The Democratic "blue wave" hit up and down the ballot in Nevada on Tuesday, toppling an incumbent Republican U.S. senator, keeping two open U.S. House seats in the Democratic column and giving the party its first Nevada governor in nearly two decades.
Nevadans elected a new governor. Democrat and Clark County Commission Chairman Steve Sisolak beat Republican and Attorney General Adam Laxalt.
Sisolak will be Nevada's first Democratic governor since 1999. Kate Marshall won the lieutenant governor spot. And the Legislature will stay in Democratic hands.
The state is getting a new senator. Democrat Jacky Rosen beat incumbent Republican Senator Dean Heller.
Democrat Rosen celebrated her win to Nevada's U.S. Senate seat by saying that though "Donald Trump said that he was on the ballot in this election," she was proud that Nevada "responded accordingly."
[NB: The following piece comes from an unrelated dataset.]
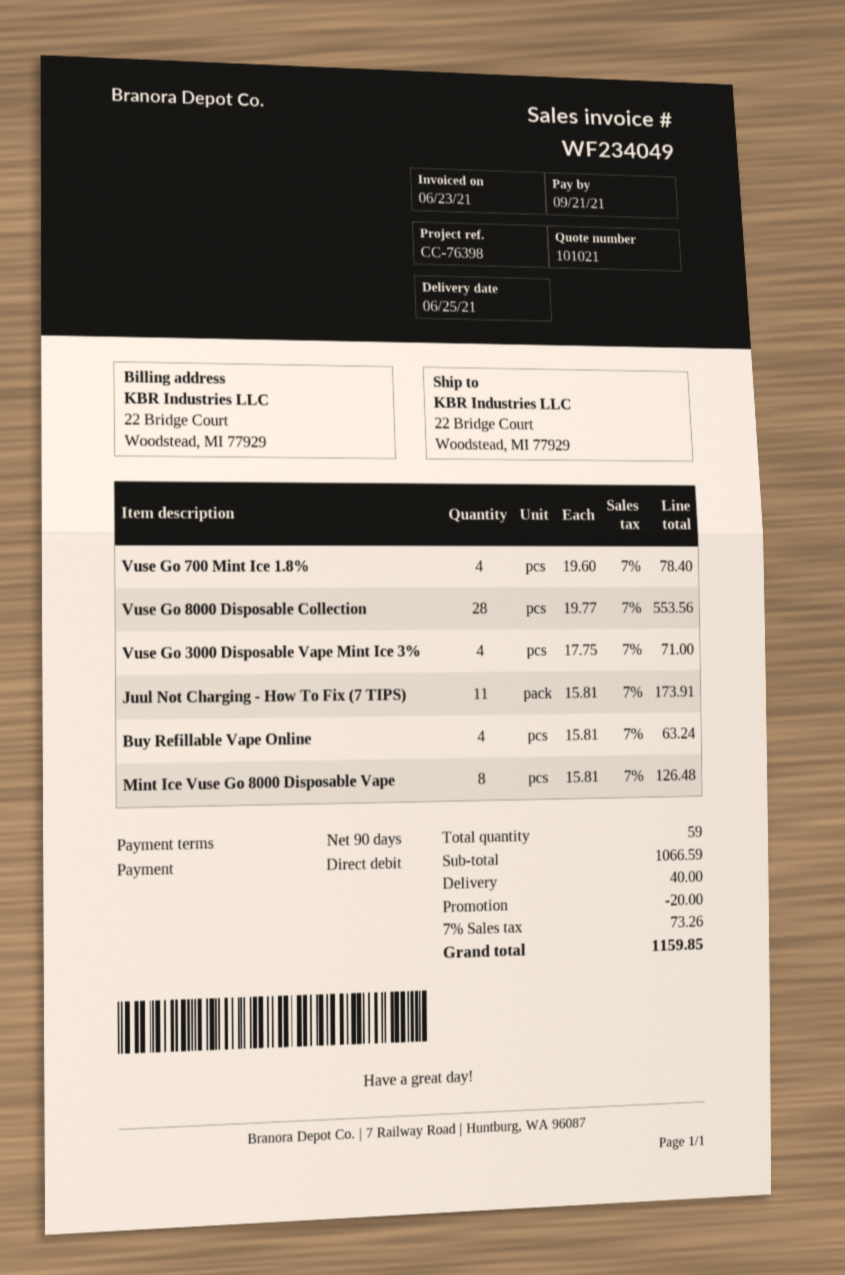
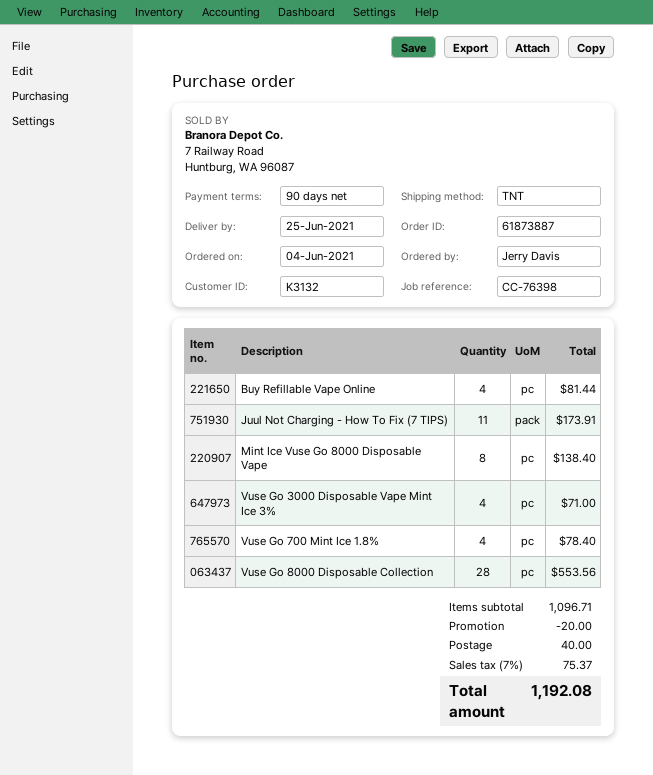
Buy Refillable Vape Online: 4 for 63.24 -> 4 for 81.44
Mint Ice Vuse Go 8000 Disposable Vape: 8 for 126.48 -> 8 for 138.40
subtotal: 1066.59 -> 1096.71
tax: 7% = 73.26 -> 7% = 75.37
total: 1159.85 -> 1192.08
In other important races, Nevada voted for Democrats.
Democrat Susie Lee defeated GOP's Danny Tarkanian for Congressional District 3.
Nevada Democratic US Rep. Dina Titus beat GOP's Joyce Bentley in Congressional District 1.
Democrat Steven Horsford has defeated Republican and fellow former Congressman Cresent Hardy in the battle for Congressional District 4.
Unsurprisingly, Rep. Mark Amodei R-NV. won District 2, which covers Northern Nevada handily.
Political commentator for KLAS-TV Channel 8 and longtime political reporter Steve Sebelius told KNPR’s State of Nevada that Sisolak won because he ran a strong campaign.
“He ran a fairly good campaign,” Sebelius said.
Sebelius said Sisolak’s ads that featured him talking directly to the camera helped and the fact that he is known as one of the most accessible county commissions also helped.
Laxalt, on the other hand, has been known to be barely accessible to the media. Plus, his ads didn’t feature him looking for talking directly to the camera.
Longtime political reporter and Nevada Independent founder Jon Ralston agreed.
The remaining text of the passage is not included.